Knowlg - Add New CSP Storage - Implementation Changes & Testing
Background
This document details the integration points for any new CSP provider with the Sunbird-Knowledge platform. (Latest as of December 2022. Sunbird-Knowlg release-5.2.0)
In the above diagram, Knowlg components marked in yellow colour shows its connections with cloud storage and marked in orange colour shows it’s connections with cloud media service (used to generate video streaming).
Knowlg has verified with Azure, AWS and GCP(GCP MediaService integration is pending).

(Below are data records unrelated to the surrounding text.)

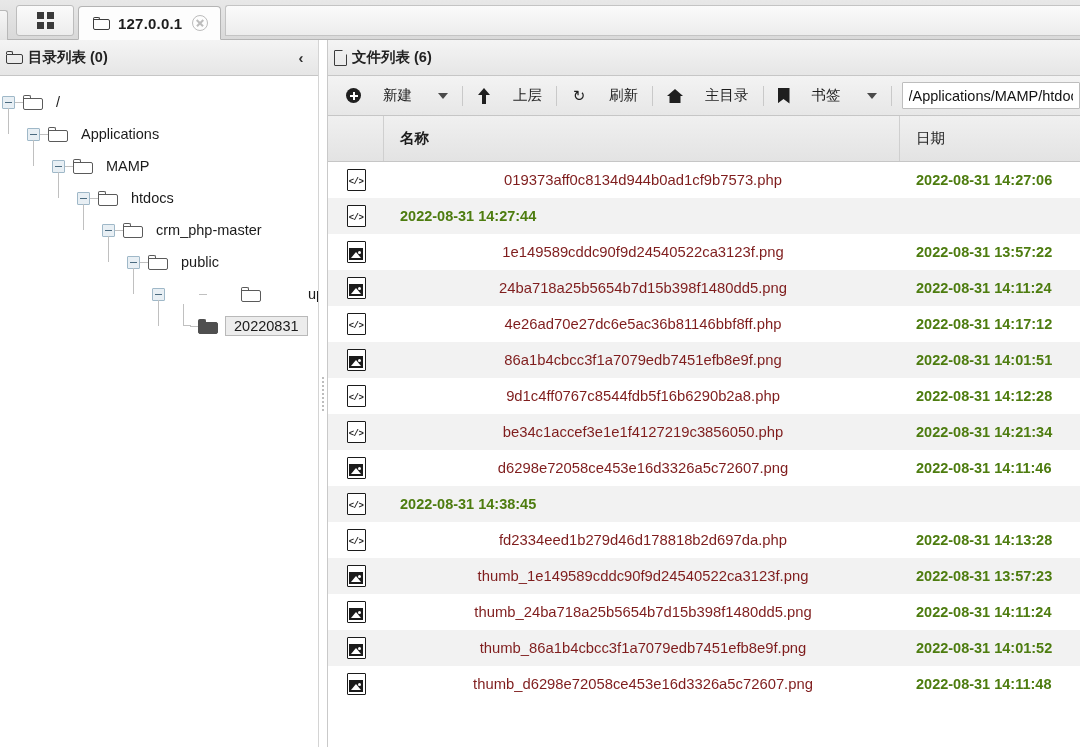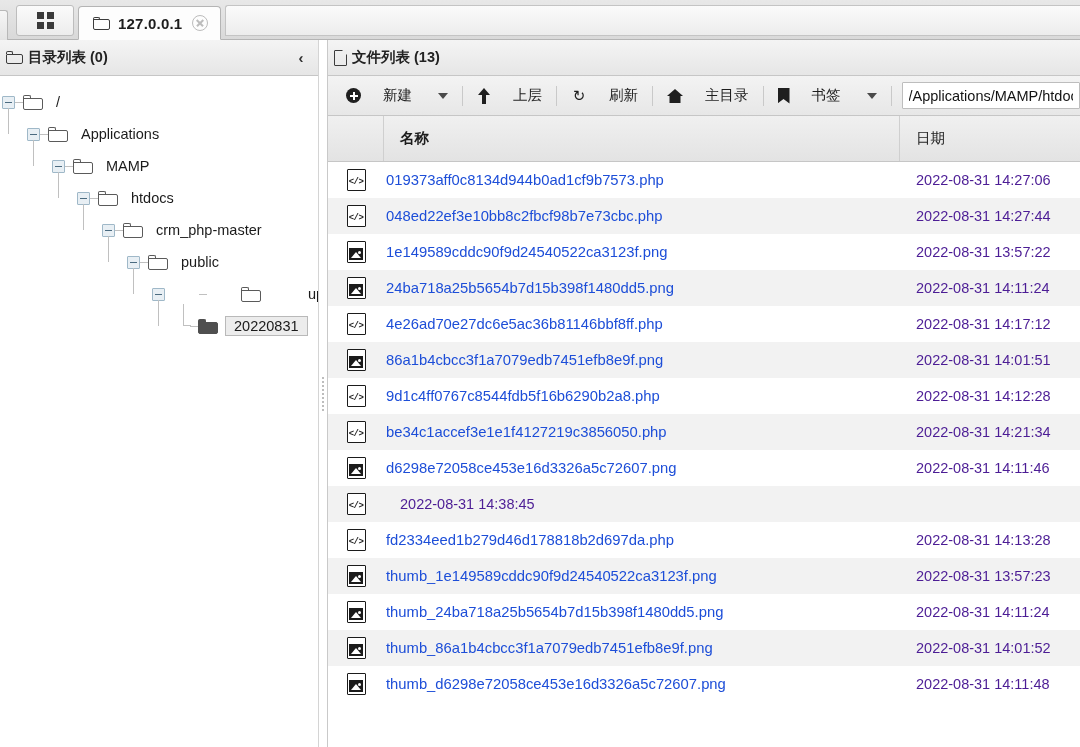--- a/index.html
+++ b/index.html
@@ -379,7 +379,7 @@
   <div class="right-panel">
     <div class="panel-head">
       <span class="hdr-file"></span>
-      <span class="title">文件列表 (13)</span>
+      <span class="title">文件列表 (6)</span>
     </div>
 
     <div class="toolbar">

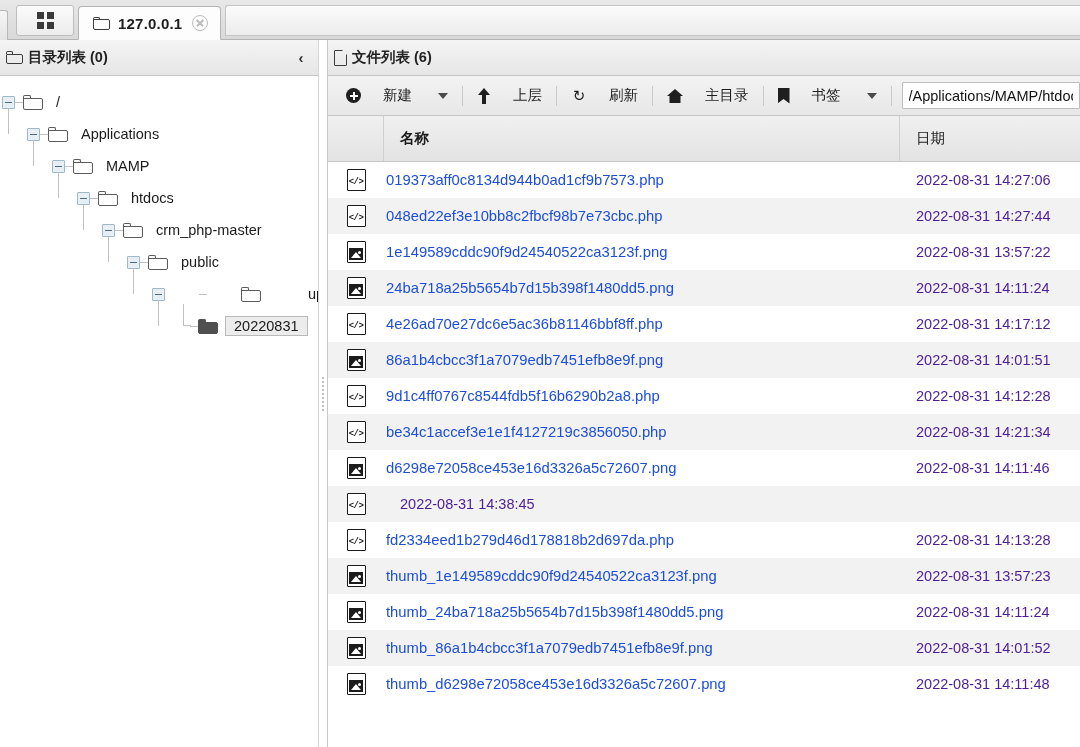--- a/index.html
+++ b/index.html
@@ -177,7 +177,7 @@
   .trow { display: flex; align-items: center; height: 36px; }
   .trow:nth-child(even) { background: #f2f2f2; }
   .td-icon { width: 56px; flex: none; display: flex; align-items: center; justify-content: center; }
-  .td-name { flex: 1; min-width: 0; font-size: 14.8px; color: #1d4ed8; white-space: nowrap; overflow: hidden; padding-left: 2px; }
+  .td-name { flex: 1; min-width: 0; font-size: 14.8px; color: #7f1d1d; white-space: nowrap; overflow: hidden; padding-left: 2px; text-align: center; }
   .td-date { width: 180px; flex: none; font-size: 14.5px; color: #4c1d95; padding-left: 16px; white-space: nowrap; }
 
   

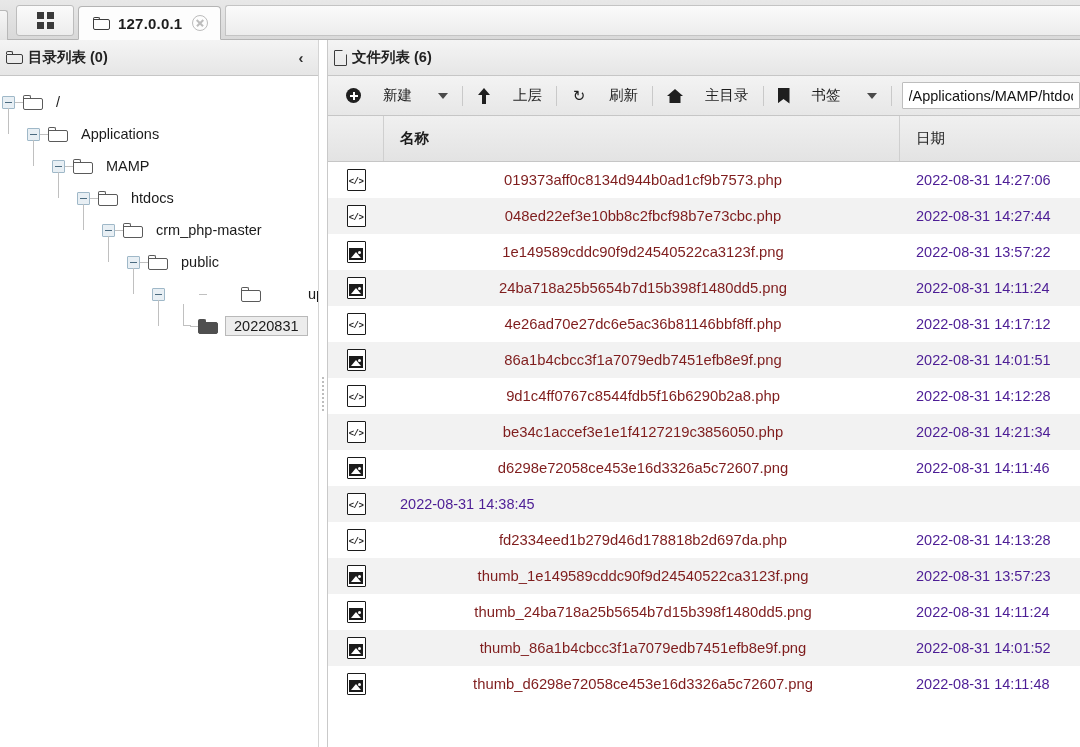--- a/index.html
+++ b/index.html
@@ -178,7 +178,7 @@
   .trow:nth-child(even) { background: #f2f2f2; }
   .td-icon { width: 56px; flex: none; display: flex; align-items: center; justify-content: center; }
   .td-name { flex: 1; min-width: 0; font-size: 14.8px; color: #7f1d1d; white-space: nowrap; overflow: hidden; padding-left: 2px; text-align: center; }
-  .td-date { width: 180px; flex: none; font-size: 14.5px; color: #4c1d95; padding-left: 16px; white-space: nowrap; }
+  .td-date { width: 180px; flex: none; font-size: 14.5px; color: #4d7c0f; padding-left: 16px; white-space: nowrap; font-weight: bold; }
 
   
   .fico { width: 19px; height: 22px; position: relative; }

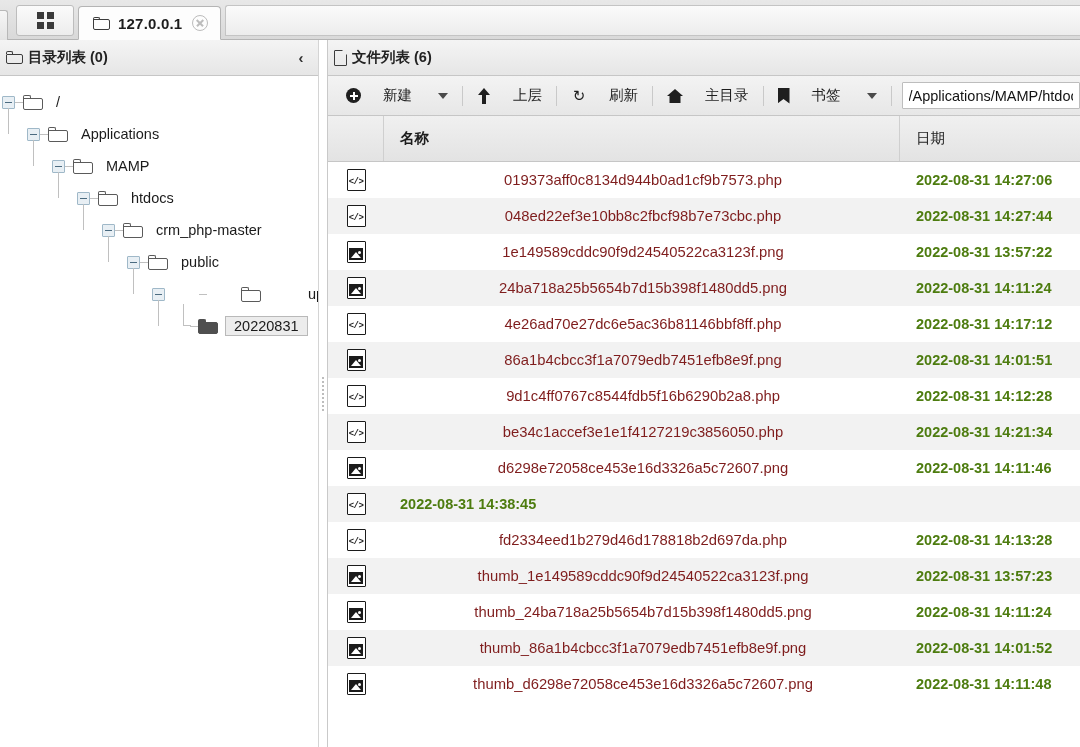--- a/index.html
+++ b/index.html
@@ -439,7 +439,6 @@
               <span class="glyph">&lt;/&gt;</span>
             </span>
           </div>
-          <div class="td-name">048ed22ef3e10bb8c2fbcf98b7e73cbc.php</div>
           <div class="td-date">2022-08-31 14:27:44</div>
         </div>
         <div class="trow">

Knowlg has below flink jobs which interact with cloud storage for upload/download operation:
asset-enrichment
content-publish
qrcode-image-generator
live-node-publisher
knowlg-api-service transforms cloud related metadata (e.g: downloadUrl, appIcon, etc) but doesn't interact with cloud storage.
e.g: the service convert cloud specific path (absolute path) to cloud neutral path (relative path) and vice versa.
In order to add support for any other cloud storage (e.g: OCI) under Knowlg components, below steps need to be followed:
knowlg-api-service:
Git Repos:
https://github.com/project-sunbird/knowledge-platform
https://github.com/project-sunbird/sunbird-learning-platform
Latest branch: release-5.2.0
The Service need only configuration change to maintain relative path in database while write operation and return the absolute path for cloud related metadata while read operation.
Config Changes:
Override value for below variables under private devops repo (file path: ansible/inventory/<env_name>/Core/common.yml) for new storage account:
cloud_storage_content_bucketname
cloudstorage_replace_absolute_path
cloudstorage_relative_path_prefix
cloudstorage_base_path
valid_cloudstorage_base_urls
Configuration File Reference:
https://github.com/project-sunbird/sunbird-devops/blob/b61a35fad0362ea7eb0bb688ff0bc12ffc811571/ansible/roles/stack-sunbird/templates/content-service_application.conf#L484
Deployment:
After Configuration Change, Deploy the content and taxonomy service.
Testing:
Test Content Create & Read API with some metadata having cloud path (e.g: appIcon)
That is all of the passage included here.